[Data items]
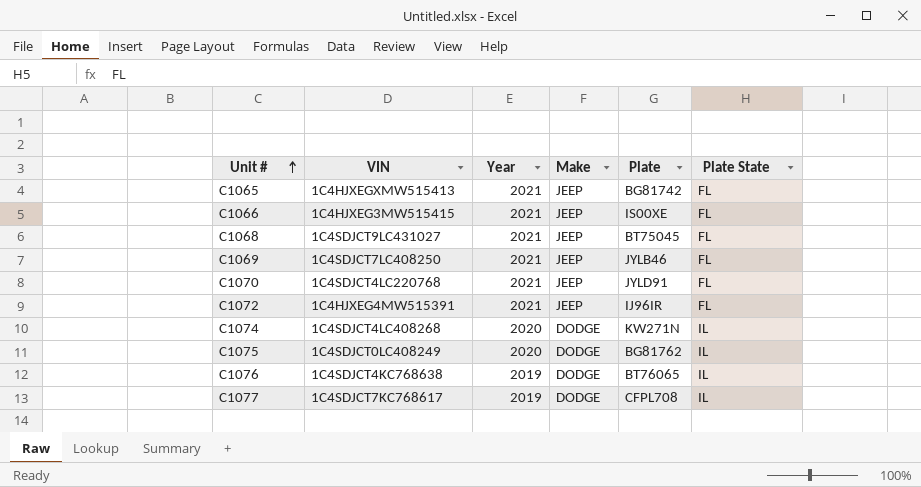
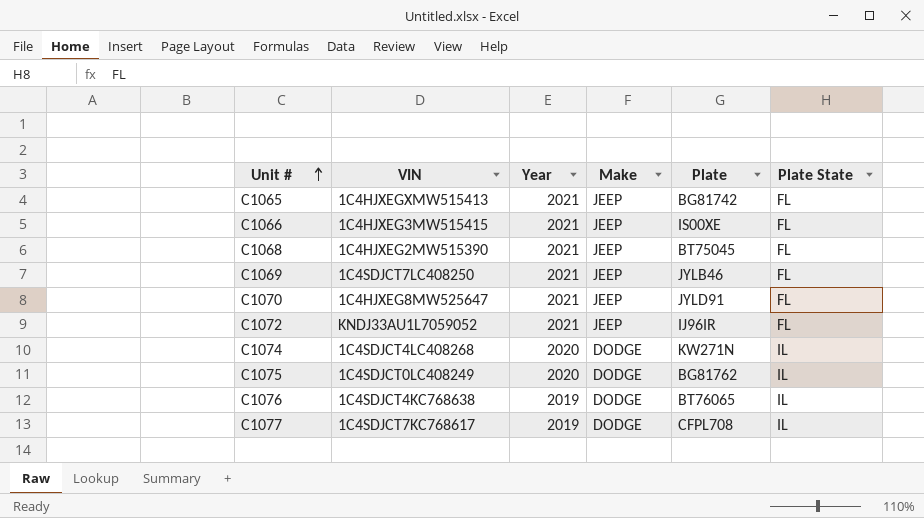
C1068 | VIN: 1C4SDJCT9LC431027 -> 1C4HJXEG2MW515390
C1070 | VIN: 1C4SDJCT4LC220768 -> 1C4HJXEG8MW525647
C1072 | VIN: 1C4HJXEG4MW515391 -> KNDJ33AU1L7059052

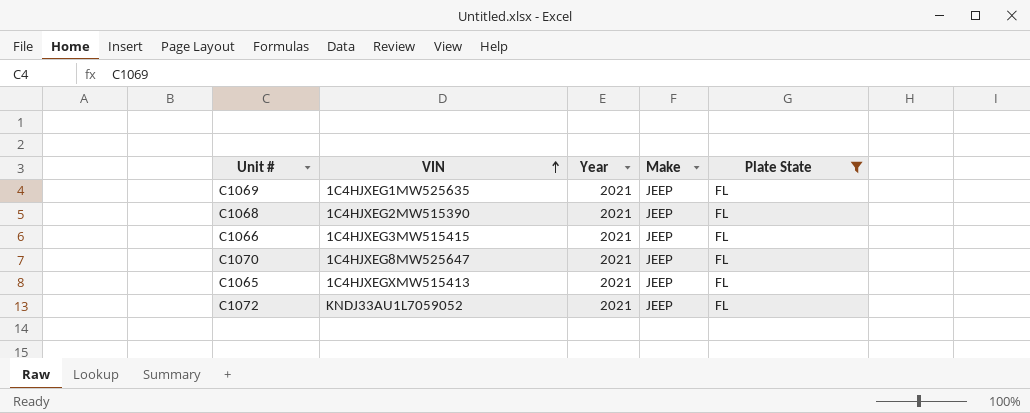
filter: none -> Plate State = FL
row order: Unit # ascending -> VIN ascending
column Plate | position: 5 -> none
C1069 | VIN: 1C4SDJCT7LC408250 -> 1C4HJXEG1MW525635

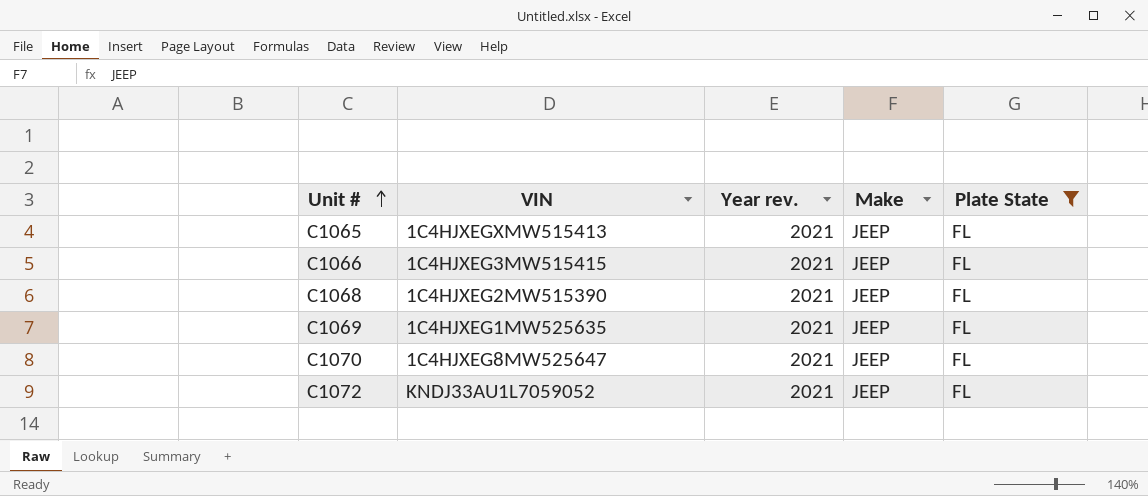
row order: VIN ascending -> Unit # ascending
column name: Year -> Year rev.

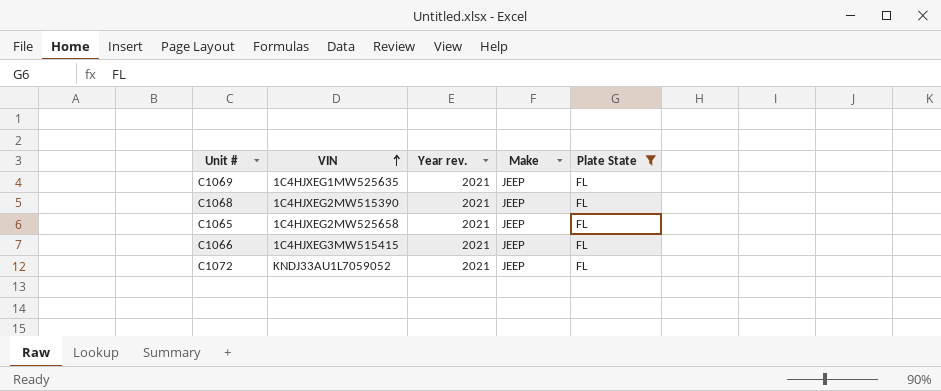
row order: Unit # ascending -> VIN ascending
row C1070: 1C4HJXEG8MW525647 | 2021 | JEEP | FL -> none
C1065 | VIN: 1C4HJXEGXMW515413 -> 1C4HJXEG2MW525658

* * *

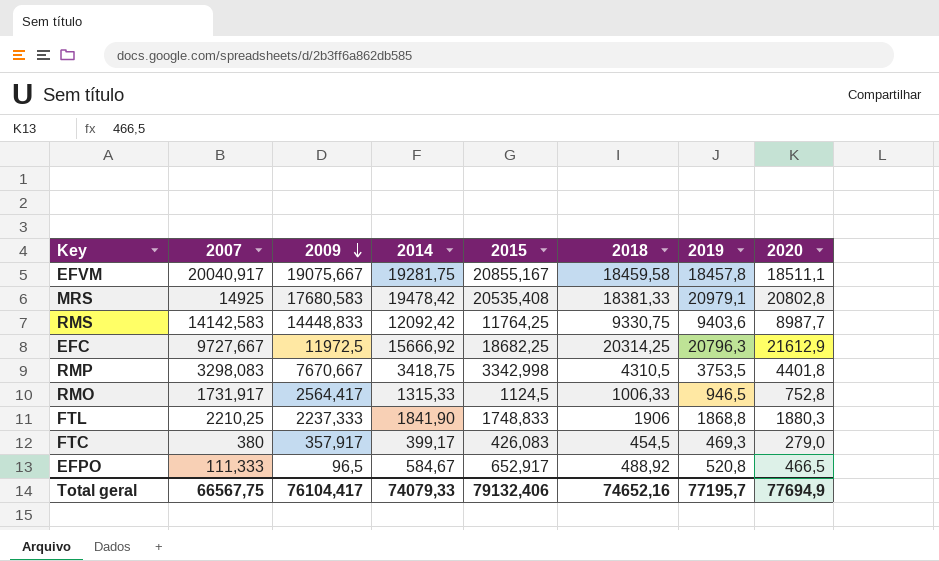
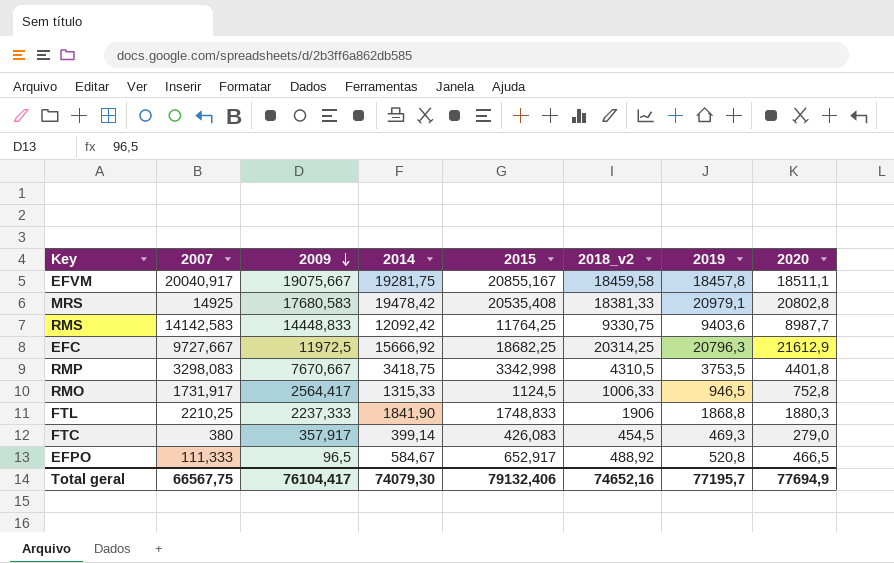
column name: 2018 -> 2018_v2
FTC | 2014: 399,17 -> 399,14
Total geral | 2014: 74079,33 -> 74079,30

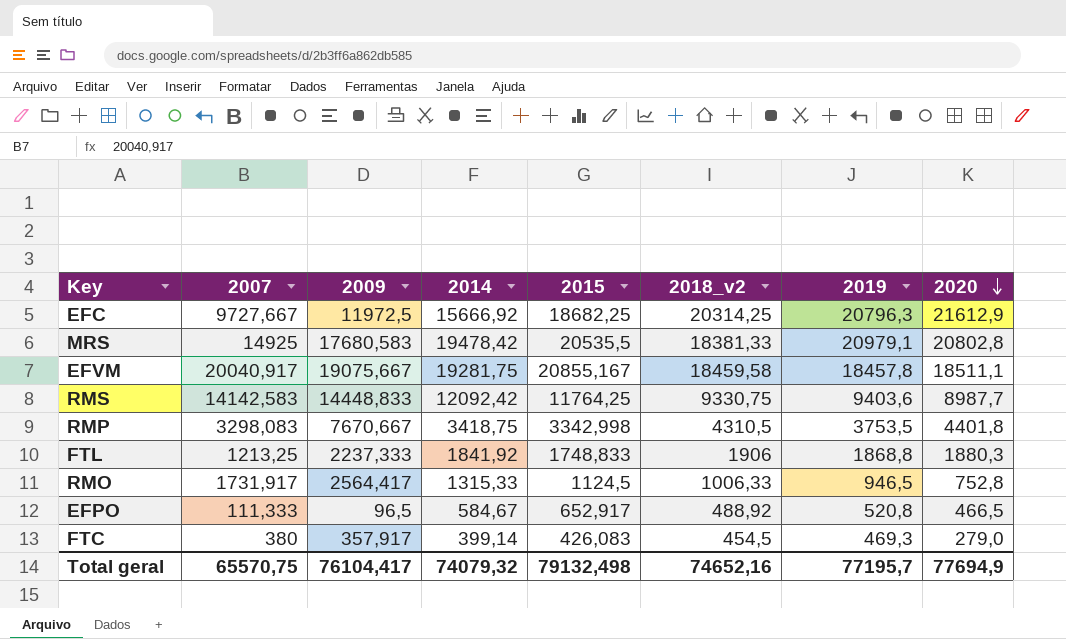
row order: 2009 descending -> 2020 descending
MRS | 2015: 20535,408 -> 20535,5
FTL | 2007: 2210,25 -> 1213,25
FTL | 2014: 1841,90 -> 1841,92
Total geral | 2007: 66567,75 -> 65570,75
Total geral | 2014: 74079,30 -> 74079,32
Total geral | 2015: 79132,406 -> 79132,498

*PROBLEM TO SOLVE*
Isolate the lines above that contain the word "geral" and copy them.

*RESPONSE TO THE EXERCISE*
Total geral | 2014: 74079,33 -> 74079,30
Total geral | 2007: 66567,75 -> 65570,75
Total geral | 2014: 74079,30 -> 74079,32
Total geral | 2015: 79132,406 -> 79132,498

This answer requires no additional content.